19 heures. L'interphone rompt le silence. Les gens lèvent la tête. L'inquiétude se lit sur leur
Davenport346, Flickr
visage: bonne ou mauvaise nouvelle ?
« Un deuxième arbre est tombé, et à cause du mauvais temps nous ne pouvons toujours pas partir.» 
Une boutade ? Un trait d’esprit ? Une blague ? Un cauchemar ? Petit à petit, les déserteurs reprennent place dans le train. Et alors que pléthore de places, justement, sont libres, chacun retourne vers la sienne. Celle qu’ils avaient choisi en entrant la première fois dans le train. Étrange ! Comme s’ils avaient marqué leur territoire. Comme si cette place était devenue, le temps d'un trajet, leur place. Leur chez soi. 

19h15, je crois. Le monstre de fer se met en route et glisse vaillamment, mais lentement, sur les rails. Direction Bruxelles.

20 heures. J'arrive à la gare de Bruxelles-Luxembourg. Dans la joie et l'allégresse. En retard, soit. M'enfin, je n'avais rien de prévu le soir même ;) 
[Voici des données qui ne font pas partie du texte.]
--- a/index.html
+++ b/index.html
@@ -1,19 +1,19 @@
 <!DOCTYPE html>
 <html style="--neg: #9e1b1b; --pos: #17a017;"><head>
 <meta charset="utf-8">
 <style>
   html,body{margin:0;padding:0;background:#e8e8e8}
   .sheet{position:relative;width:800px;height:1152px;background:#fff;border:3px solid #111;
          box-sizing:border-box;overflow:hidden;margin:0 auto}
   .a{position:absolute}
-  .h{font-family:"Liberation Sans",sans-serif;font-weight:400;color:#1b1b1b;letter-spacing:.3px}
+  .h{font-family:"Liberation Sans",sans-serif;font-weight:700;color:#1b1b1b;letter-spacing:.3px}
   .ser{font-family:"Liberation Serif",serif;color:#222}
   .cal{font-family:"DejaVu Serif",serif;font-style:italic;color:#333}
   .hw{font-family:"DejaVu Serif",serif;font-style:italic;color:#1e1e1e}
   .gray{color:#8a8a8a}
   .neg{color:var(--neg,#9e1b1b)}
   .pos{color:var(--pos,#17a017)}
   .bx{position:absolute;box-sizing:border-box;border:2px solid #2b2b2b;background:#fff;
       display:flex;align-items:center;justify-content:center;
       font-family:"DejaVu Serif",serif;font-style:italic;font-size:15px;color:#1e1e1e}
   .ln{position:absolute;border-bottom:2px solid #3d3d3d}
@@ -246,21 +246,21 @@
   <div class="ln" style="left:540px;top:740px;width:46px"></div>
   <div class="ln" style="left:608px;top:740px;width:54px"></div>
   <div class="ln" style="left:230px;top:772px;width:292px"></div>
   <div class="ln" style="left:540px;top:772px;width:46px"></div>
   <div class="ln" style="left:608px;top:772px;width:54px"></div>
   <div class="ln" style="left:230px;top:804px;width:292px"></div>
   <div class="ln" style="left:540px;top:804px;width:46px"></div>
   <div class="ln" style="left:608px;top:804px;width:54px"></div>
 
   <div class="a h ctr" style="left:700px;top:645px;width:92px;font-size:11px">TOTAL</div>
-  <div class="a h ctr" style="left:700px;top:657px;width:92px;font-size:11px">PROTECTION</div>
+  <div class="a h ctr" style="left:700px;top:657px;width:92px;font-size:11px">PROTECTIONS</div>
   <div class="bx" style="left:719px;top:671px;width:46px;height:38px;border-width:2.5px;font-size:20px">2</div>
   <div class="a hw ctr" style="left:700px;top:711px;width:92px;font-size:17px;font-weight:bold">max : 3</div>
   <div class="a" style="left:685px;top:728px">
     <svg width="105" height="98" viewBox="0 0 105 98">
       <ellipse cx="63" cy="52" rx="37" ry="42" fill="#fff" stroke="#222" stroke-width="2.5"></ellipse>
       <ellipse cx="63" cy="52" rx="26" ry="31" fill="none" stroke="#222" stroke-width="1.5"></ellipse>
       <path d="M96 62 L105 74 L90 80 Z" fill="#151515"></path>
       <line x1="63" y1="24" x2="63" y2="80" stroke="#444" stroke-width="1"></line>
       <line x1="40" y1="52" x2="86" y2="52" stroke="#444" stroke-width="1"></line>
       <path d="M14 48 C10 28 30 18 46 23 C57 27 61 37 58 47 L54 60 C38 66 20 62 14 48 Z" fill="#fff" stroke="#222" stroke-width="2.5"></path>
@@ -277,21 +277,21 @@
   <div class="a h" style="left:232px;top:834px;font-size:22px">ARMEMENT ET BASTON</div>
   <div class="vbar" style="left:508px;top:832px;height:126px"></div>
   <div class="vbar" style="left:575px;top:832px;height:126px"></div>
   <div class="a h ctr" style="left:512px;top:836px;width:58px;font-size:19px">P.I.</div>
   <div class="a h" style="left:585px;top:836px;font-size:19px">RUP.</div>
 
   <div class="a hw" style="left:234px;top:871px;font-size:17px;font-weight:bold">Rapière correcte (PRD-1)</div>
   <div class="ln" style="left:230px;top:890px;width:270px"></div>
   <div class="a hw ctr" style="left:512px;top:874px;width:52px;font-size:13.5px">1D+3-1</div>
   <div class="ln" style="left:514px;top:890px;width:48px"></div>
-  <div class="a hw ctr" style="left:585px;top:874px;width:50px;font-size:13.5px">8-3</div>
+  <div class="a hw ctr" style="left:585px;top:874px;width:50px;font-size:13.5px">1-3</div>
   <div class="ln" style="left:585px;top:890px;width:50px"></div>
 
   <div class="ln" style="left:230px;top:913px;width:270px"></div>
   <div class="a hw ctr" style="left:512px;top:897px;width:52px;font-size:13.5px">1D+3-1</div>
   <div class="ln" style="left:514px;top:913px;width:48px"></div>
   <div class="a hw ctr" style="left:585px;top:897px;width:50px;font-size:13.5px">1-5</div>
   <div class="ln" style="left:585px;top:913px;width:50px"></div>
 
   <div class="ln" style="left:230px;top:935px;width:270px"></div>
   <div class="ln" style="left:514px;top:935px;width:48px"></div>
Pour aller plus loin, " Dans le métro, morceau de vie ": 

L’impatience se lit sur les visages de ces pendulaires ou navetteurs qui, sourcils froncés et yeux plissés, fixent au loin un horizon qui semble ne pas les satisfaire. Leur pose est statique et similaire: ils sont à l'affût et ils me font penser à des chiens de chasse qui n’attendent que l’arrivée de leur proie, en l'occurrence le métro. Lorsqu'il arrive, c'est l’excitation: les pupilles se dilatent, le cœur s'accélère.
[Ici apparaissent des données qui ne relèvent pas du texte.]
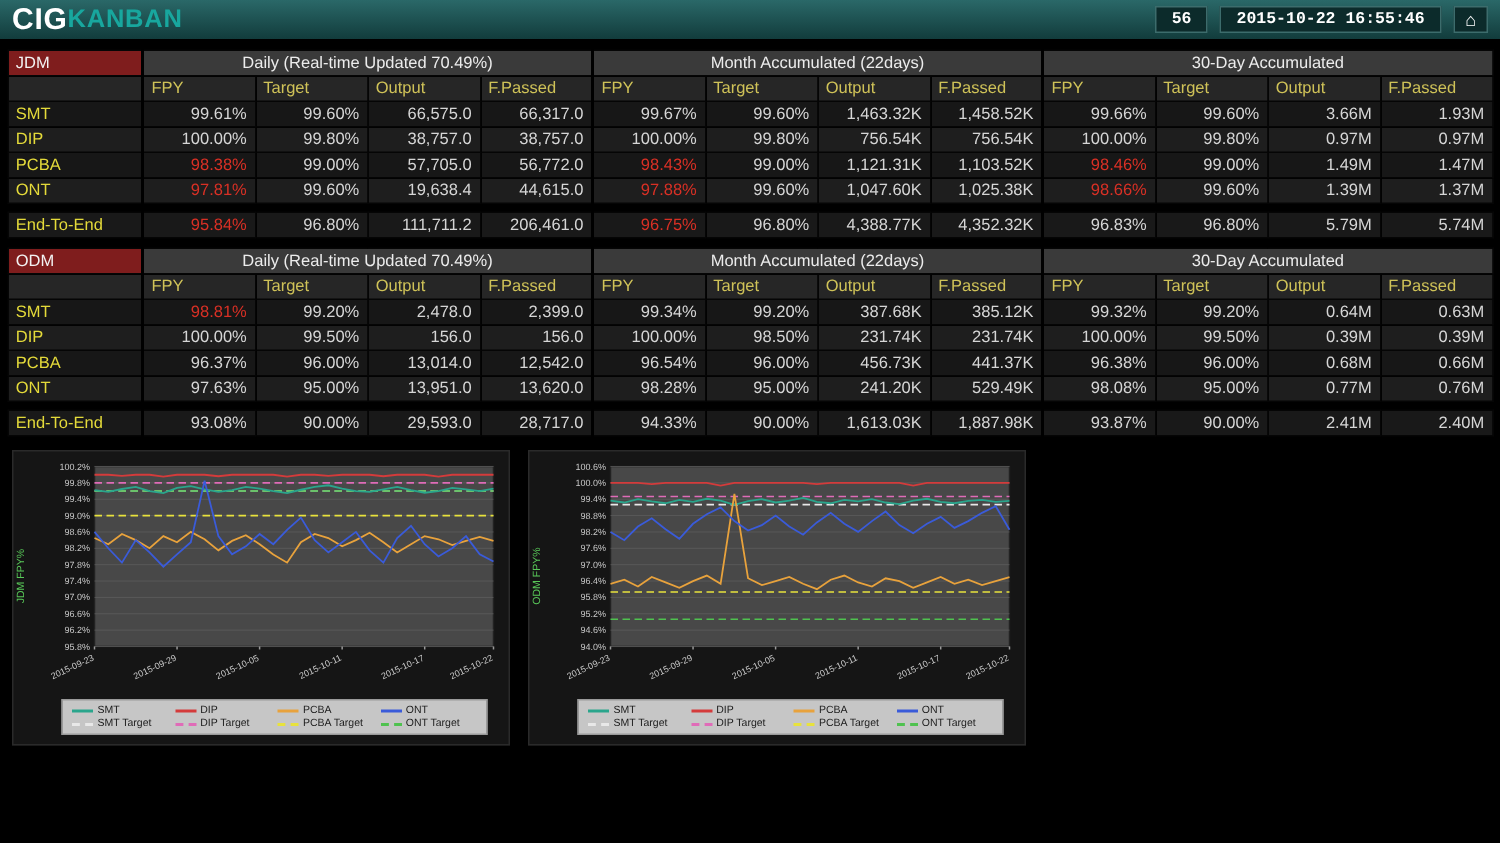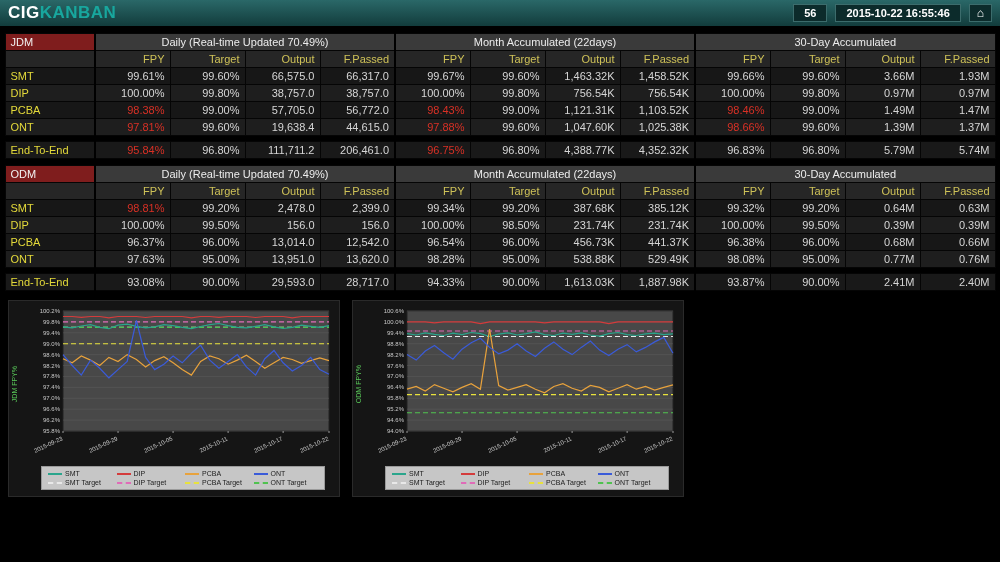--- a/index.html
+++ b/index.html
@@ -2,35 +2,35 @@
 <html><head>
 <meta charset="utf-8">
 <style>
   * { margin:0; padding:0; box-sizing:border-box; }
   html,body { width:1000px; height:562px; background:#000; overflow:hidden;
     font-family:"Liberation Sans", sans-serif; }
 
   
   #topbar { height:27px; background:linear-gradient(#2a6868,#123c3c);
     display:flex; align-items:center; padding:0 8px; border-bottom:1px solid #000; }
-  .logo-cig { color:#fff; font-weight:bold; font-size:17px; letter-spacing:.5px; }
+  .logo-cig { color:#fff; font-weight:bold; font-size:20px; letter-spacing:.5px; }
   .logo-kanban { color:#18a79e; font-weight:bold; font-size:17px; letter-spacing:.5px; }
   .topbar-right { margin-left:auto; display:flex; align-items:center; gap:8px; }
   .tb-box { background:#0c2b2b; border:1px solid #3c6c6c; color:#fff;
-    font-size:11px; font-weight:bold; padding:2px 10px; }
+    font-size:11px; font-weight:bold; padding:2px 10px;font-family:Liberation Mono, monospace; }
   .home-btn { background:#0c2b2b; border:1px solid #3c6c6c; color:#fff;
     font-size:12px; padding:1px 7px; cursor:pointer; }
 
   
   table.kanban { border-collapse:collapse; table-layout:fixed; margin:6px auto 0 auto; font-size:11px; }
   .kanban td { border:1px solid #050505; height:17px; padding:0 5px;
     white-space:nowrap; overflow:hidden; }
   .ghead td { background:#3a3a3a; color:#ececec; text-align:center; }
   .ghead td.tname { background:#7f1d1d; color:#f2f2f2; text-align:left; }
-  .chead td { background:#262626; color:#cfc258; text-align:right; }
+  .chead td { background:#262626; color:#cfc258; text-align:left; }
   .rlabel { color:#e4da3a; text-align:left; }
   .val { color:#d6d6d6; text-align:right; }
   .val.red { color:#d93025; }
   .drow.even td { background:#171717; }
   .drow.odd td { background:#1e1e1e; }
   .drow.total td { background:#191919; }
   .gs { border-left:2px solid #000 !important; }
   .sep td { height:6px; background:#000; border:none; padding:0; }
 
   
@@ -261,21 +261,21 @@
           <td class="val">0.66M</td>
         </tr>
         <tr class="drow odd">
           <td class="rlabel">ONT</td>
           <td class="val gs">97.63%</td>
           <td class="val">95.00%</td>
           <td class="val">13,951.0</td>
           <td class="val">13,620.0</td>
           <td class="val gs">98.28%</td>
           <td class="val">95.00%</td>
-          <td class="val">538.88K</td>
+          <td class="val">241.20K</td>
           <td class="val">529.49K</td>
           <td class="val gs">98.08%</td>
           <td class="val">95.00%</td>
           <td class="val">0.77M</td>
           <td class="val">0.76M</td>
         </tr>
         <tr class="sep">
           <td colspan="13"></td>
         </tr>
         <tr class="drow total">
Mind the gap between the train and the platform. Terminus pour les uns, embarquement pour les autres. Les portes s’ouvrent dans une joyeuse cacophonie: tandis que des gens s'empressent de descendre, au même moment d'autres n'ont qu'une hâte, monter. Je repense au slogan de cette campagne de prévention du métro de Melbourne et de son entêtante mélodie: « Dumb Ways to Die.» Elle a raison.

A l'intérieur, l’air est étouffant et chargé. L’halitose matinale se mêle à l’hyperhidrose et embaume le wagon d’un nauséabond fumet. Mon parfum «Bleu de Channel » ( que je cite, au cas où vous souhaiteriez me faire un cadeau) n'arrive à couvrir toutes ces effluves, son pouvoir social reste malheureusement limité. 


Définition: 
Navetteur / Navetteuse: " En Belgique, personne qui se déplace quotidiennement par un moyen de transport en commun entre son domicile et son lieu de travail, " dispose le Larousse. Je crois même, qu'à l'origine navetteur désigne un déplacement d'un lieu de domicile en dehors de Bruxelles, vers la Capitale. Et que, par extension, il désigne le déplacement domicile / travail en train.